Convolutional Neural Networks-Based Image Analysis for the Detection and Quantification of Neutrophil Extracellular Traps

Affiliations

Convolutional Neural Networks-Based Image Analysis for the Detection and Quantification of Neutrophil Extracellular Traps

Aneta Manda-Handzlik et al. Cells. .

Abstract

Over a decade ago, the formation of neutrophil extracellular traps (NETs) was described as a novel mechanism employed by neutrophils to tackle infections. Currently applied methods for NETs release quantification are often limited by the use of unspecific dyes and technical difficulties. Therefore, we aimed to develop a fully automatic image processing method for the detection and quantification of NETs based on live imaging with the use of DNA-staining dyes. For this purpose, we adopted a recently proposed Convolutional Neural Network (CNN) model called Mask R-CNN. The adopted model detected objects with quality comparable to manual counting-Over 90% of detected cells were classified in the same manner as in manual labelling. Furthermore, the inhibitory effect of GW 311616A (neutrophil elastase inhibitor) on NETs release, observed microscopically, was confirmed with the use of the CNN model but not by extracellular DNA release measurement.

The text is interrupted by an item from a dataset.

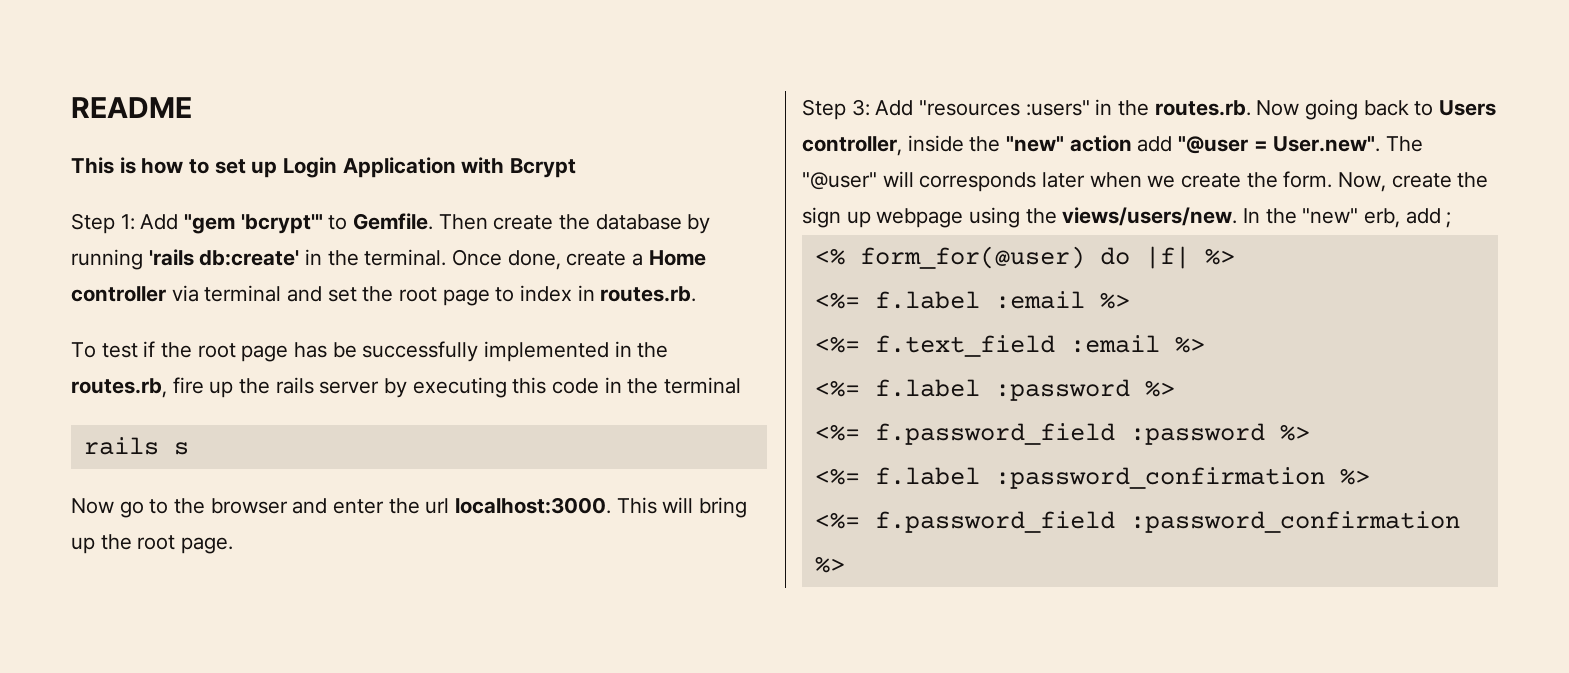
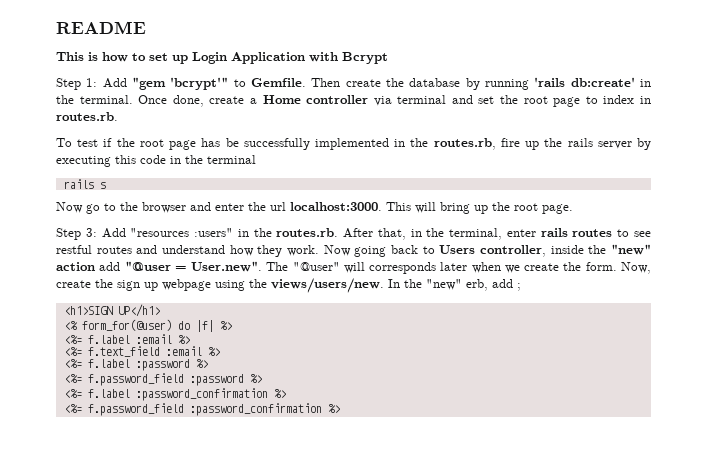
(1251, 108) none -> [343,228,651,240] [56,245,319,257] After that, in the terminal, enter rails routes to see restful routes and understand how they work.
(1452, 220) none -> [63,304,160,317] // <h1>SIGN UP</h1>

We have demonstrated that a modern CNN model outperforms a widely used quantification method based on the measurement of DNA release and can be a valuable tool to quantitate the formation process of NETs.

Keywords: automatic image analysis; chronic granulomatous disease; convolutional neural networks (CNN), mask R-CNN; neutrophil extracellular traps (NETs) quantification; neutrophils; nitric oxide; peroxynitrite; reactive nitrogen species.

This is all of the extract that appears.